During the early years of the Latter Day Saint movement, at least two Black men held the priesthood and became priests: Elijah Abel and Walker Lewis. Elijah Abel received both the priesthood office of elder and the office of seventy, evidently in the presence of Joseph Smith himself. Later, the person who ordained Abel, Zebedee Coltrin stated that in 1834 Smith had told him, "the Spirit of the Lord saith the Negro had no right nor cannot hold the Priesthood," and that Abel should be dropped from the Seventies because of his lineage. In 1908 church president Joseph F. Smith (a nephew of the church founder) said that Abel's ordination had been declared null and void by his uncle personally.
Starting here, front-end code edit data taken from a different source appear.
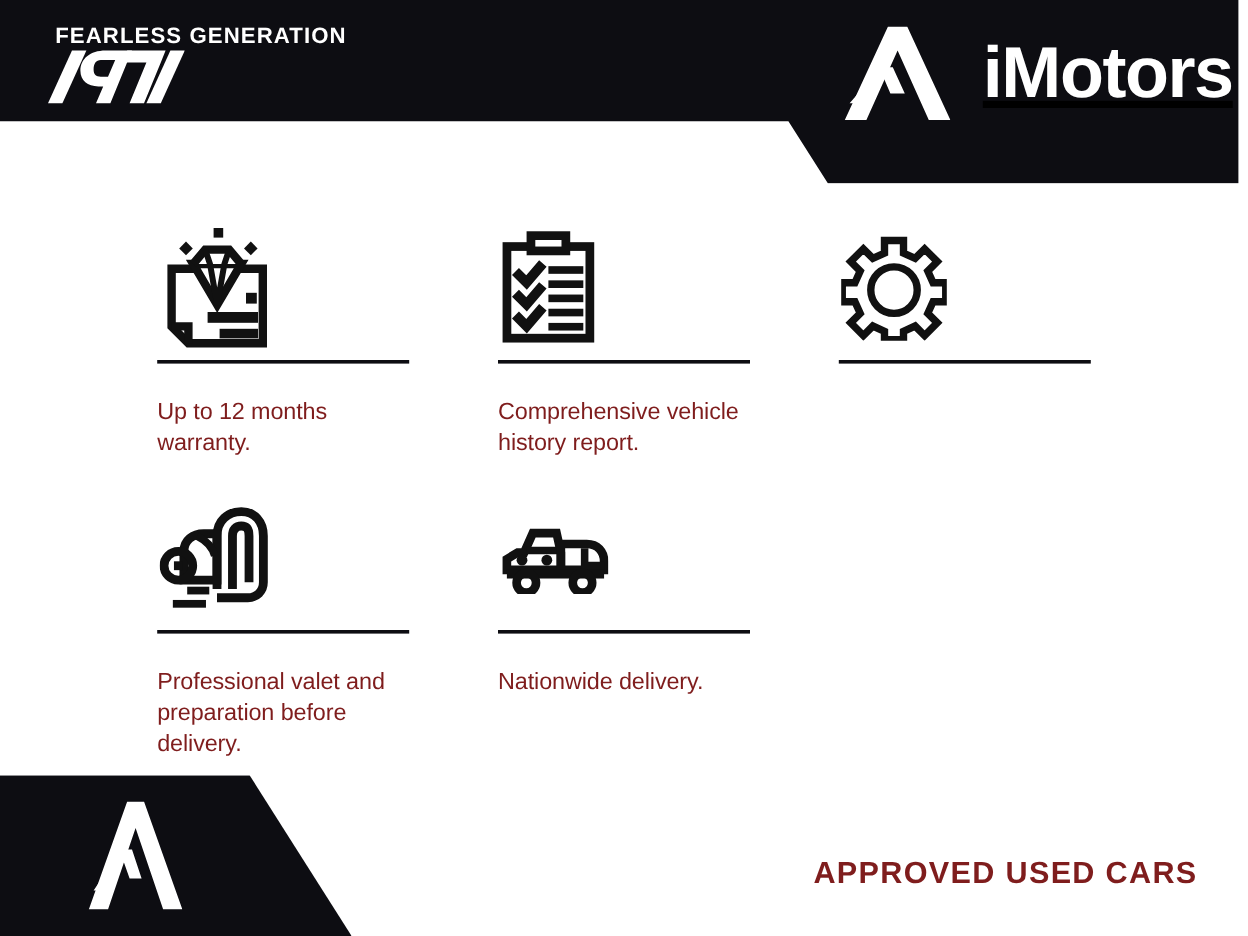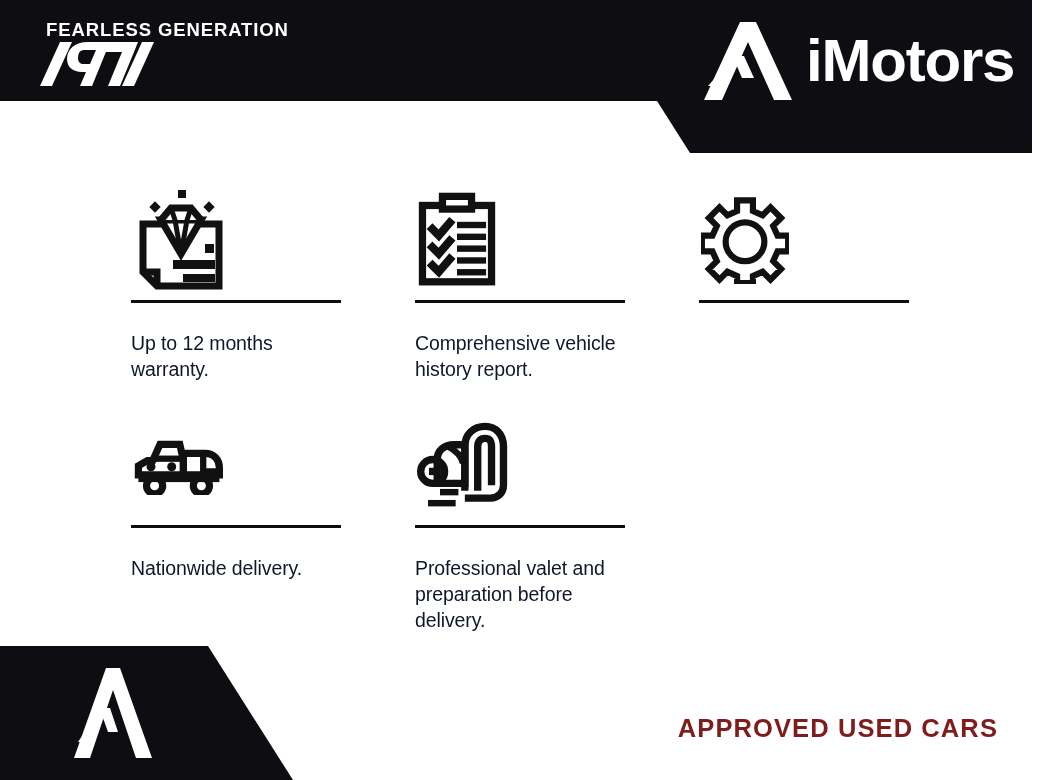--- a/index.html
+++ b/index.html
@@ -50,7 +50,8 @@
     top: 22px;
     display: flex;
     align-items: center;
-    gap: 14px;
+    gap: 27px;
+    text-decoration: underline;
   }
   .brand-mark { width: 92px; height: 78px; display:block; }
   .brand-word {

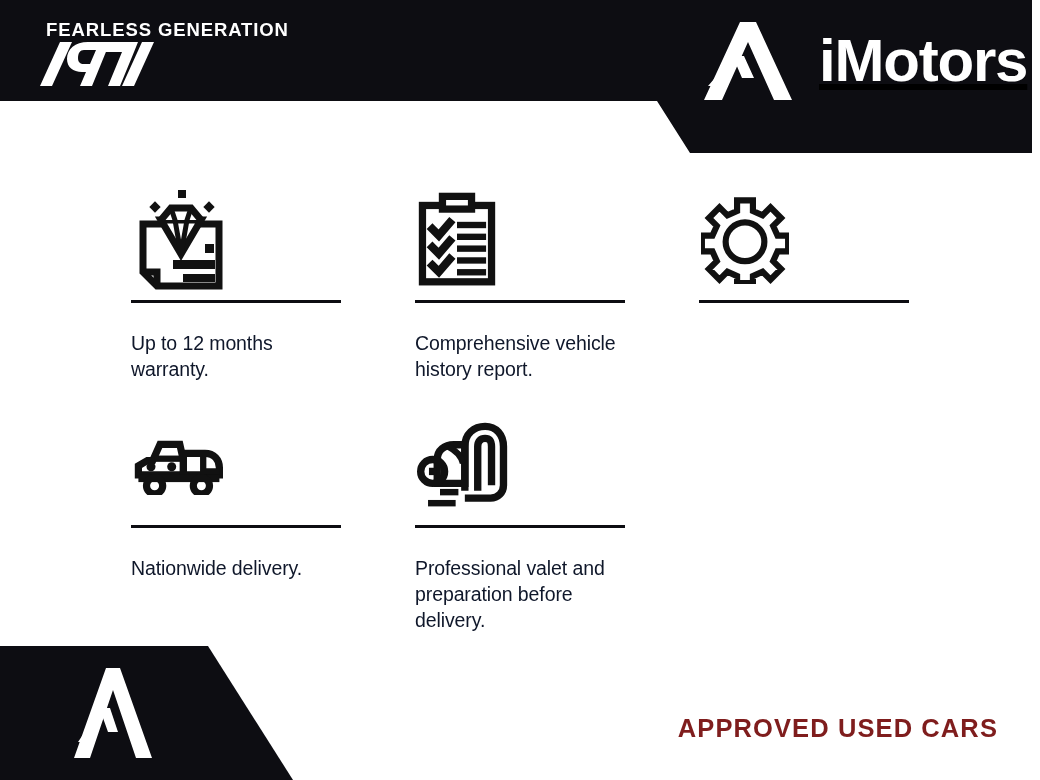--- a/index.html
+++ b/index.html
@@ -95,7 +95,7 @@
   }
   .feature-text {
     margin-top: 28px;
-    color: #0f172a;
+    color: #7f1d1d;
     font-size: 19.5px;
     line-height: 1.33;
     letter-spacing: -0.1px;

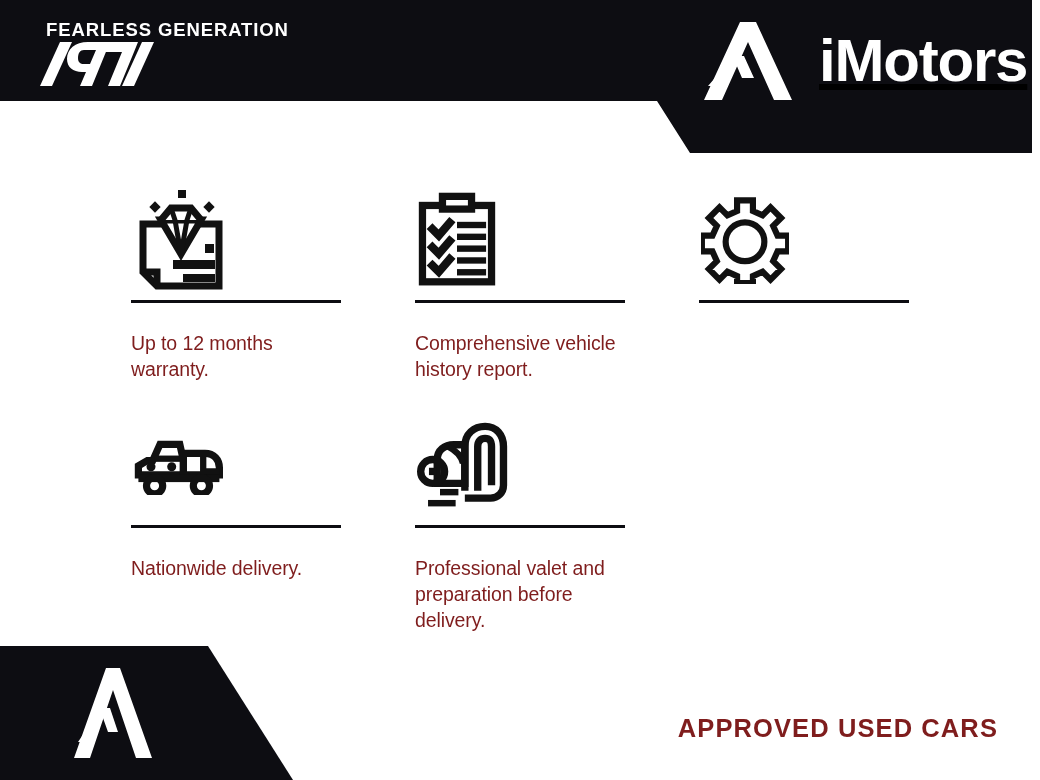--- a/index.html
+++ b/index.html
@@ -234,6 +234,28 @@
 
       <div class="feature-cell">
         <div class="icon-box">
+          <svg viewBox="0 0 100 100" width="92" height="96" fill="none" stroke="#111111" stroke-width="8">
+
+            <path d="M52,78 L52,30 C52,16 62,8 74,8 C86,8 94,17 94,30 L94,72
+                     C94,80 88,86 80,86 L52,86" stroke-linejoin="miter"></path>
+            <path d="M66,78 L66,30 C66,24 69,21 74,21 C79,21 81,24 81,30 L81,72" stroke-linejoin="miter"></path>
+
+            <path d="M22,44 C22,34 30,28 40,28 L52,28 L52,70 L22,70 Z" stroke-linejoin="miter"></path>
+            <path d="M34,30 C42,34 48,40 50,48" stroke-width="7"></path>
+
+            <circle cx="17" cy="57" r="13"></circle>
+            <rect x="13" y="53" width="8" height="8" fill="#111111" stroke="none"></rect>
+
+            <rect x="25" y="76" width="20" height="7" fill="#111111" stroke="none"></rect>
+            <rect x="12" y="88" width="30" height="7" fill="#111111" stroke="none"></rect>
+          </svg>
+        </div>
+        <div class="divider"></div>
+        <div class="feature-text">Professional valet and preparation before delivery.</div>
+      </div>
+
+      <div class="feature-cell">
+        <div class="icon-box">
           <svg viewBox="0 0 100 66" width="90" height="60" fill="none" stroke="#111111" stroke-width="8">
 
             <path d="M16,28 L22,28 L30,10 L52,10 L56,28 L56,44 L6,44 L6,34 Z" stroke-linejoin="miter"></path>
@@ -252,28 +274,6 @@
         </div>
         <div class="divider"></div>
         <div class="feature-text">Nationwide delivery.</div>
-      </div>
-
-      <div class="feature-cell">
-        <div class="icon-box">
-          <svg viewBox="0 0 100 100" width="92" height="96" fill="none" stroke="#111111" stroke-width="8">
-
-            <path d="M52,78 L52,30 C52,16 62,8 74,8 C86,8 94,17 94,30 L94,72
-                     C94,80 88,86 80,86 L52,86" stroke-linejoin="miter"></path>
-            <path d="M66,78 L66,30 C66,24 69,21 74,21 C79,21 81,24 81,30 L81,72" stroke-linejoin="miter"></path>
-
-            <path d="M22,44 C22,34 30,28 40,28 L52,28 L52,70 L22,70 Z" stroke-linejoin="miter"></path>
-            <path d="M34,30 C42,34 48,40 50,48" stroke-width="7"></path>
-
-            <circle cx="17" cy="57" r="13"></circle>
-            <rect x="13" y="53" width="8" height="8" fill="#111111" stroke="none"></rect>
-
-            <rect x="25" y="76" width="20" height="7" fill="#111111" stroke="none"></rect>
-            <rect x="12" y="88" width="30" height="7" fill="#111111" stroke="none"></rect>
-          </svg>
-        </div>
-        <div class="divider"></div>
-        <div class="feature-text">Professional valet and preparation before delivery.</div>
       </div>
 
       <div class="feature-cell"></div>

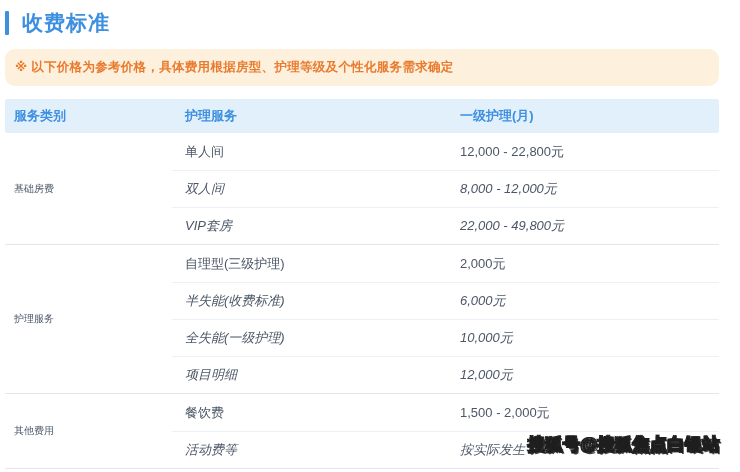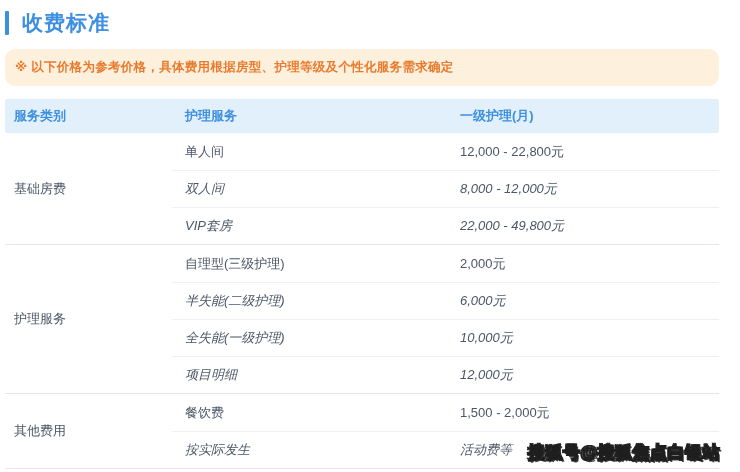--- a/index.html
+++ b/index.html
@@ -76,7 +76,7 @@
     display: flex;
     align-items: center;
     padding-left: 9px;
-    font-size: 13px;
+    font-size: 10px;
     color: var(--text, #4b5666);
   }
   .rows { display: block; }

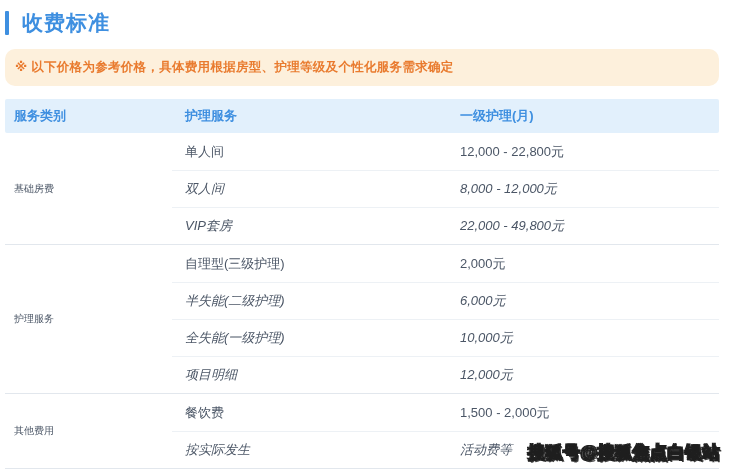--- a/index.html
+++ b/index.html
@@ -156,7 +156,7 @@
               <div class="cell price-cell">2,000元</div>
             </div>
             <div class="row">
-              <div class="cell item-cell">半失能(二级护理)</div>
+              <div class="cell item-cell">半失能(收费标准)</div>
               <div class="cell price-cell">6,000元</div>
             </div>
             <div class="row">

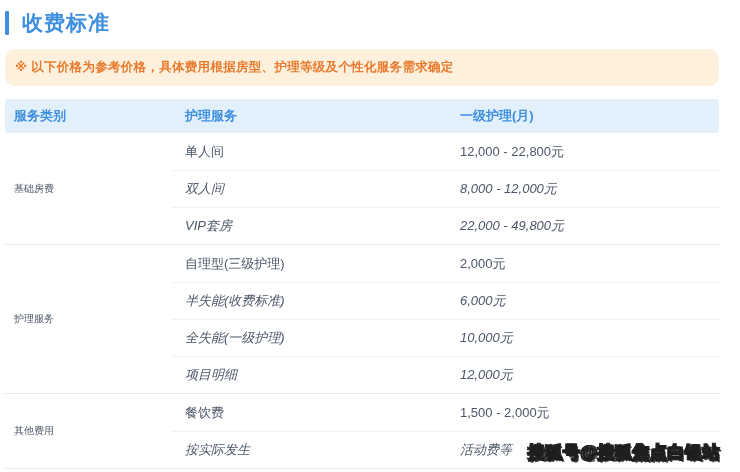--- a/index.html
+++ b/index.html
@@ -177,8 +177,8 @@
               <div class="cell price-cell">1,500 - 2,000元</div>
             </div>
             <div class="row">
+              <div class="cell item-cell">活动费等</div>
               <div class="cell price-cell">按实际发生</div>
-              <div class="cell item-cell">活动费等</div>
             </div>
           </div>
         </div>

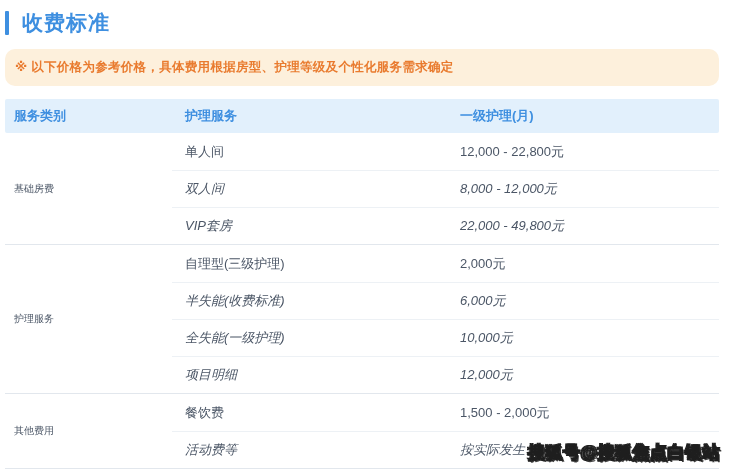--- a/index.html
+++ b/index.html
@@ -95,7 +95,7 @@
   .watermark {
     position: absolute;
     right: 4px;
-    bottom: 8px;
+    bottom: 16px;
     font-size: 17px;
     font-weight: bold;
     letter-spacing: 0.5px;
Prior to this statement, he had denied any connection between the temple and priesthood ban and Joseph Smith. Historians Armand Mauss and Lester Bush found that all references to Smith supporting a priesthood ban on Black men were made long after his death. They wrote that statements on Smith's support of the ban were the result of reconciliation attempts by later church leaders after his death, made to square the differing policies of Smith and those of his successor Young. Sources suggest there were several other Black priesthood holders in the early church, including Peter Kerr and Jamaican immigrant Joseph T. Ball. Other prominent Black members of the early church included Jane Manning James, Green Flake, and Samuel D. Chambers.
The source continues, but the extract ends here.